- Born: December 20, 1874 Honolulu, Kingdom of Hawai'i
- Died: October 29, 1948 (aged 73)
- Occupation: Zoologist
- Spouse: Eliza Lefferts
- Children: 2
- Parent(s): Charles Montague Cooke Anna Rice Cooke

= Charles Montague Cooke Jr. =

American malacologist (1874–1948)

Charles Montague Cooke Jr. (December 20, 1874 – October 29, 1948) was an American malacologist who published under the name of C. Montague Cooke or C.M. Cooke.

==Life==
Charles Montague Cooke Jr. was born in Honolulu, Kingdom of Hawai'i on December 20, 1874.
He was from a wealthy family descended from two early missionaries to Hawaii. His mother was Anna Rice Cooke (1853–1934), a patron of the arts in Honolulu and founder of the Honolulu Museum of Art. His father was Charles Montague Cooke (1849–1909), co-founder of the Bank of Hawaii and benefactor of educational institutions such as Kamehameha Schools, Punahou School, and the Waikiki Aquarium. His grandfather Amos Starr Cooke (1810–1871) founded Castle & Cooke.

Cooke graduated from Punahou School in 1893, and Yale University, with a Bachelor of Arts in 1897 and a Ph.D. in 1901.
He married Eliza Lefferts (1880–1970) from Flatbush, New York on April 25, 1901.
They traveled through Europe before returning to Hawaii.
They built a grand estate in Manoa Valley, the Charles Montague Cooke Jr. House, also known as Kualiʻi, which is on the U.S. National Register of Historic Places listings in Oahu.
They had two children: Carolene Alexander Cooke (1905–1987) and Charles Montague Cooke III (1907–1952).

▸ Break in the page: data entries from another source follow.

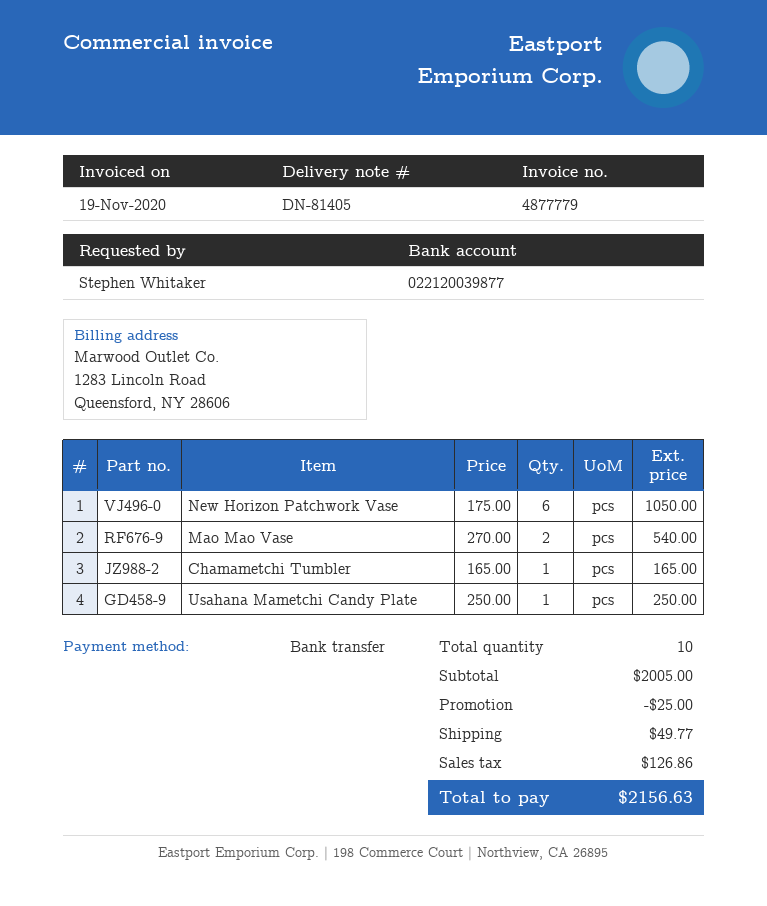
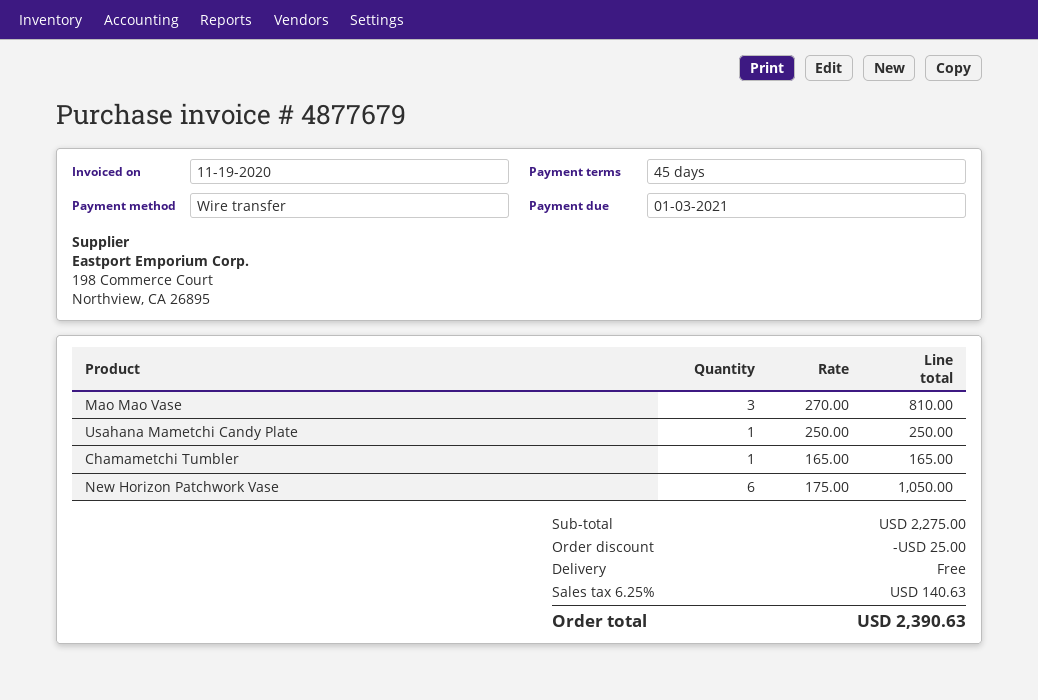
invoice number: 4877779 -> 4877679
Mao Mao Vase: 2 x 270.00 = 540.00 -> 3 x 270.00 = 810.00
subtotal: 2005.00 -> 2275.00
shipping: 49.77 -> 0.00
tax: 126.86 -> 140.63
total: 2156.63 -> 2390.63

Unlike his father and younger brothers such as Clarence Hyde Cooke who became financiers, his interests were in the field of malacology, the study of molluscs.
His cousin Annie Montague Alexander (1867–1950) also became a scientist.
From 1902 he was a curator of the Bernice P. Bishop Museum collection of Pulmonata (snails) in Honolulu.
In 1905 he bought the extensive collection of shells from early evolution scientist John Thomas Gulick.

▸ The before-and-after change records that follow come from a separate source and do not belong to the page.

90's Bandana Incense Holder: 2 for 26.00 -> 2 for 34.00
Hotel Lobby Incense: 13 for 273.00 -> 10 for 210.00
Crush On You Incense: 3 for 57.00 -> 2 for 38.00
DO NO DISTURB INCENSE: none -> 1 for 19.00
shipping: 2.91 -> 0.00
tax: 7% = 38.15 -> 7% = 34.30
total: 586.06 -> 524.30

Cooke led the museum's Mangarevan Expedition in 1934. He worked with Henry Augustus Pilsbry to identify species of snails in the Hawaiian Islands. He took several expeditions with Kenneth Emory through the South Pacific.

He directed the Cooke Foundation (created by his parents) from 1920 to 1948.
From November 13, 1909, to April 30, 1914, he was on the board of regents of the University of Hawaii (then known as the College of Hawaii). From February 4, 1911, to July 1, 1913, he was on the Honolulu Parks Commission, and from July 1919 to June 1920 the Fish and Game Commission.

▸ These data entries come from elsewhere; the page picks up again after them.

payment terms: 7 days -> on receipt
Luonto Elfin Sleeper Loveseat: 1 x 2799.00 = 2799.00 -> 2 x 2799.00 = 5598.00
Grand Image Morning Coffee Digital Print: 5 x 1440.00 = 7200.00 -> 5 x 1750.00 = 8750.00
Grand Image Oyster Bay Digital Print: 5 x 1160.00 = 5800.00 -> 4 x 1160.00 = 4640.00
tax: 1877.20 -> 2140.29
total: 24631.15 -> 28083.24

The University of Hawaii granted him an honorary doctorate in 1936.
A street near the museum was named Monte Cooke Place for him, at .

He died October 29, 1948, and was buried at the Mission Houses Cemetery near Kawaiahaʻo Church.
His assistant Yoshio Kondō became the new curator at the Bishop Museum.

==Works==
- Charles Montague Cooke Jr. (1902). "The Hawaiian hepaticae of the tribe Tirgonanthae" Ph.D. dissertation
- Alpheus Hyatt and Henry Augustus Pilsbry. 1911. Manual of Conchology. Second series: Pulmonata. Volume 21. Achatinellidae (Amastrinae). Leptachatina by C. Montague Cooke. (The volume was published after Hyatt's death in 1902.) (Amastridae is now considered to be a sole family.)
- 1912–1914. Manual of Conchology. Second series: Pulmonata. Volume 22. Achatinellidae by Henry A. Pilsbry assisted by C. Montague Cooke. Genealogy and migrations of the Achatinellidae by Alpheus Hyatt.
- Henry A. Pilsbry & C. Montague Cooke. 1915–1916. Manual of Conchology. Second series: Pulmonata. Volume 23. Appendix to Amastridae. Tornatellinidae. Index, vols. XXI–XXIII.
- H. A. Pilsbry & Cooke C. M. 1918–1920 Manual of Conchology. Second series: Pulmonata. Volume 25. Pupillidae (Gastrocoptinae, Vertigininae). Philadelphia.
- C. M. Cooke & Henry Edward Crampton (1930) "New species of Partula". B. P. Bishop. Mus. Occ. Papers 9: 3–5.